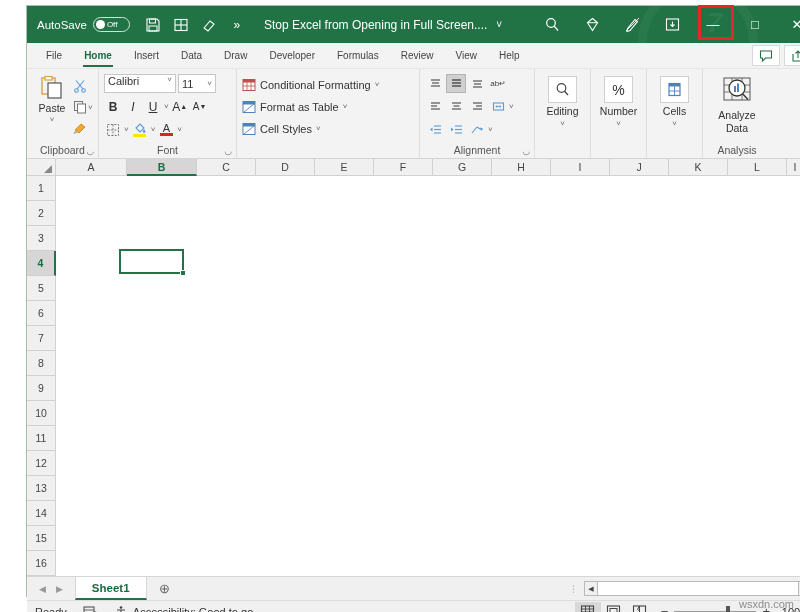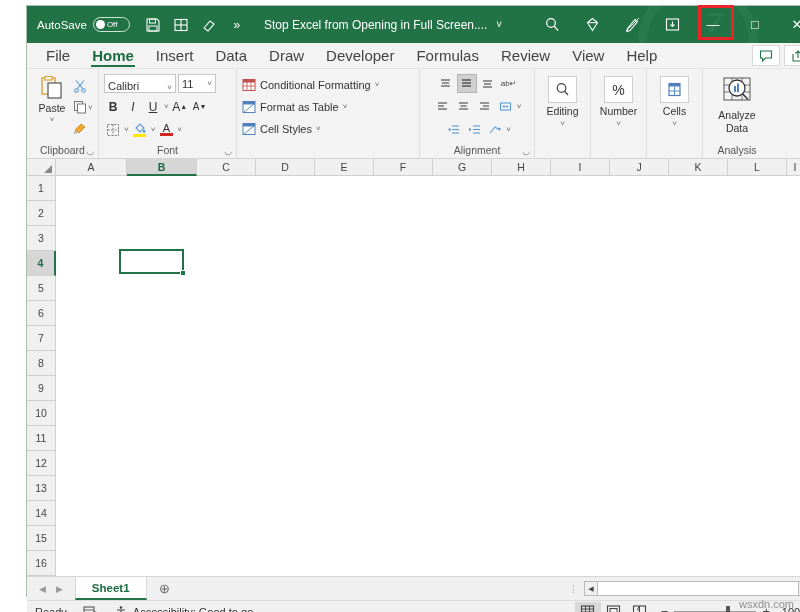--- a/index.html
+++ b/index.html
@@ -103,21 +103,21 @@
   .ribbon-tabs {
     height: 26px; background: #f3f3f3;
     display: flex; align-items: stretch;
     flex: 0 0 auto;
     padding-left: 8px;
     border-bottom: 1px solid #e6e6e6;
   }
   .rtab {
     padding: 0 11px;
     display: flex; align-items: center;
-    font-size: 15px; color: #444444;
+    font-size: 10px; color: #444444;
     position: relative;
   }
   .rtab.active { color: #1b6b42; font-weight: bold; }
   .rtab.active::after {
     content: ""; position: absolute;
     left: 10px; right: 10px; bottom: 1px; height: 2px;
     background: #217346;
   }
   .rtab-spacer { flex: 1 1 auto; }
   .rtab-icon {
@@ -161,21 +161,21 @@
   .mini-col { display: flex; flex-direction: column; gap: 3px; padding-top: 4px; margin-left: 1px; }
   .mini-btn { display: flex; align-items: center; gap: 1px; height: 18px; }
   .caret { font-size: 8px; color: #666666; }
 
   
   .g-font { width: 138px; }
   .font-row { display: flex; align-items: center; gap: 2px; height: 21px; }
   .font-name {
     width: 72px; height: 19px; background: #ffffff;
     border: 1px solid #c6c6c6; font-size: 11px; color: #333333;
-    display: flex; align-items: flex-end; padding: 0 3px;
+    display: flex; align-items: flex-start; padding: 0 3px;
     justify-content: space-between;
   }
   .font-size {
     width: 38px; height: 19px; background: #ffffff;
     border: 1px solid #c6c6c6; font-size: 11px; color: #333333;
     display: flex; align-items: center; padding: 0 3px;
     justify-content: space-between;
   }
   .fbtn {
     min-width: 18px; height: 19px;
@@ -549,21 +549,21 @@
                 <rect x="1" y="1.5" width="12" height="3" fill="#4f81bd"></rect>
                 <line x1="2" y1="12" x2="12" y2="4" stroke="#4f81bd" stroke-width="0.9"></line>
               </svg>
             <span>Cell Styles</span>
             <span class="caret">˅</span>
           </span>
         </div>
       </div>
 
       <div class="rgroup g-align">
-        <div class="rgroup-body" style="flex-direction:column;gap:2px;align-items:center;">
+        <div class="rgroup-body" style="flex-direction:column;gap:2px;">
           <div class="align-row">
             <span class="abtn">
                 <svg width="13" height="13" viewBox="0 0 13 13">
                   <line x1="2" y1="3" x2="11" y2="3" stroke="#555" stroke-width="1.2"></line>
                   <line x1="3" y1="6" x2="10" y2="6" stroke="#555" stroke-width="1.2"></line>
                   <line x1="2" y1="9" x2="11" y2="9" stroke="#555" stroke-width="1.2"></line>
                 </svg>
               </span>
             <span class="abtn sel">
                 <svg width="13" height="13" viewBox="0 0 13 13">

INSTRUCTIONS FOR THE TASK:
Your copy must repeat the data word for word and show none of its images.

WRITTEN SOLUTION:
--- a/index.html
+++ b/index.html
@@ -103,21 +103,21 @@
   .ribbon-tabs {
     height: 26px; background: #f3f3f3;
     display: flex; align-items: stretch;
     flex: 0 0 auto;
     padding-left: 8px;
     border-bottom: 1px solid #e6e6e6;
   }
   .rtab {
     padding: 0 11px;
     display: flex; align-items: center;
-    font-size: 15px; color: #444444;
+    font-size: 10px; color: #444444;
     position: relative;
   }
   .rtab.active { color: #1b6b42; font-weight: bold; }
   .rtab.active::after {
     content: ""; position: absolute;
     left: 10px; right: 10px; bottom: 1px; height: 2px;
     background: #217346;
   }
   .rtab-spacer { flex: 1 1 auto; }
   .rtab-icon {
@@ -161,21 +161,21 @@
   .mini-col { display: flex; flex-direction: column; gap: 3px; padding-top: 4px; margin-left: 1px; }
   .mini-btn { display: flex; align-items: center; gap: 1px; height: 18px; }
   .caret { font-size: 8px; color: #666666; }
 
   
   .g-font { width: 138px; }
   .font-row { display: flex; align-items: center; gap: 2px; height: 21px; }
   .font-name {
     width: 72px; height: 19px; background: #ffffff;
     border: 1px solid #c6c6c6; font-size: 11px; color: #333333;
-    display: flex; align-items: flex-end; padding: 0 3px;
+    display: flex; align-items: flex-start; padding: 0 3px;
     justify-content: space-between;
   }
   .font-size {
     width: 38px; height: 19px; background: #ffffff;
     border: 1px solid #c6c6c6; font-size: 11px; color: #333333;
     display: flex; align-items: center; padding: 0 3px;
     justify-content: space-between;
   }
   .fbtn {
     min-width: 18px; height: 19px;
@@ -549,21 +549,21 @@
                 <rect x="1" y="1.5" width="12" height="3" fill="#4f81bd"></rect>
                 <line x1="2" y1="12" x2="12" y2="4" stroke="#4f81bd" stroke-width="0.9"></line>
               </svg>
             <span>Cell Styles</span>
             <span class="caret">˅</span>
           </span>
         </div>
       </div>
 
       <div class="rgroup g-align">
-        <div class="rgroup-body" style="flex-direction:column;gap:2px;align-items:center;">
+        <div class="rgroup-body" style="flex-direction:column;gap:2px;">
           <div class="align-row">
             <span class="abtn">
                 <svg width="13" height="13" viewBox="0 0 13 13">
                   <line x1="2" y1="3" x2="11" y2="3" stroke="#555" stroke-width="1.2"></line>
                   <line x1="3" y1="6" x2="10" y2="6" stroke="#555" stroke-width="1.2"></line>
                   <line x1="2" y1="9" x2="11" y2="9" stroke="#555" stroke-width="1.2"></line>
                 </svg>
               </span>
             <span class="abtn sel">
                 <svg width="13" height="13" viewBox="0 0 13 13">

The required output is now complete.